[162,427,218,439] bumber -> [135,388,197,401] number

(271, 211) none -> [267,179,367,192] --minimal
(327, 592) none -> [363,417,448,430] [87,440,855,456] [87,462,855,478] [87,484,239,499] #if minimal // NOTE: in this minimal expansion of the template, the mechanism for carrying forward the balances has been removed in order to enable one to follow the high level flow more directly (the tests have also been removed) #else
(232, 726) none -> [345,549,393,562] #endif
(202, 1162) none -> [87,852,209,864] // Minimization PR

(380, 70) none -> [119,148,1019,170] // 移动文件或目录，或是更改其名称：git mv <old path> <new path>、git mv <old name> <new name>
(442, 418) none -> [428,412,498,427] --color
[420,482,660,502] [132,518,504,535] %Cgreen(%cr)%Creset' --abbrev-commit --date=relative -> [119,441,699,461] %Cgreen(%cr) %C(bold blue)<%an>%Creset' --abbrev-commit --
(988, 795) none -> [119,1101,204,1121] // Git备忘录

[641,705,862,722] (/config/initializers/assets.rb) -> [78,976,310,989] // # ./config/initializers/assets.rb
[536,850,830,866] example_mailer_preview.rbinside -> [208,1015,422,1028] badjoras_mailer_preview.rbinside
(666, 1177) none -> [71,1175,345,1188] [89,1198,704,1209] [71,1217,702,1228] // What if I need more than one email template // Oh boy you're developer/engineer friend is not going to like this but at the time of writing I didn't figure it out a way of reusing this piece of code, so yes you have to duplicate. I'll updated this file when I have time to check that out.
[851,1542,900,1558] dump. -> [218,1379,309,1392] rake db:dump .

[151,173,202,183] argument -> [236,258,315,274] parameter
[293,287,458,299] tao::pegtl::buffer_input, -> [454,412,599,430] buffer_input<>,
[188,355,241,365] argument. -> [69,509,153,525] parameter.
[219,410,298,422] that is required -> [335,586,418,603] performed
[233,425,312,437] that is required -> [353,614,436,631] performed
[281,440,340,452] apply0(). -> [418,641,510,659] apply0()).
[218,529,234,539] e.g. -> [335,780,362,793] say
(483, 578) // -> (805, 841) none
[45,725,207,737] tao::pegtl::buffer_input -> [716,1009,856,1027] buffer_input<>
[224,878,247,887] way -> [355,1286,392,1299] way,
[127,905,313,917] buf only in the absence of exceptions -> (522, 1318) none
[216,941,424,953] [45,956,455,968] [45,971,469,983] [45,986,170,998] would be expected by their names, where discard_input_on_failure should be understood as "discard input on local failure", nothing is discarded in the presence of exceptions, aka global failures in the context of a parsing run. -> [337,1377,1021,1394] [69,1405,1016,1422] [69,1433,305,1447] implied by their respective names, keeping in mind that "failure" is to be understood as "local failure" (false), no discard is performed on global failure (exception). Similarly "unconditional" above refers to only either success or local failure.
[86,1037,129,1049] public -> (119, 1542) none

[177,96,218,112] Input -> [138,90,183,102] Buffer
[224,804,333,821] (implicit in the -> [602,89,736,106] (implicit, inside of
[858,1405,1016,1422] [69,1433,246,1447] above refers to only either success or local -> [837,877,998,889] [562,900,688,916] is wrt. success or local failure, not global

→ **EXERCISE DESCRIPTION**: Repeat the line that contains "[224,878,247,887] way ->", then every line after it until the records end, with nothing added.

→ **TASK ANSWER**:
[224,878,247,887] way -> [355,1286,392,1299] way,
[127,905,313,917] buf only in the absence of exceptions -> (522, 1318) none
[216,941,424,953] [45,956,455,968] [45,971,469,983] [45,986,170,998] would be expected by their names, where discard_input_on_failure should be understood as "discard input on local failure", nothing is discarded in the presence of exceptions, aka global failures in the context of a parsing run. -> [337,1377,1021,1394] [69,1405,1016,1422] [69,1433,305,1447] implied by their respective names, keeping in mind that "failure" is to be understood as "local failure" (false), no discard is performed on global failure (exception). Similarly "unconditional" above refers to only either success or local failure.
[86,1037,129,1049] public -> (119, 1542) none

[177,96,218,112] Input -> [138,90,183,102] Buffer
[224,804,333,821] (implicit in the -> [602,89,736,106] (implicit, inside of
[858,1405,1016,1422] [69,1433,246,1447] above refers to only either success or local -> [837,877,998,889] [562,900,688,916] is wrt. success or local failure, not global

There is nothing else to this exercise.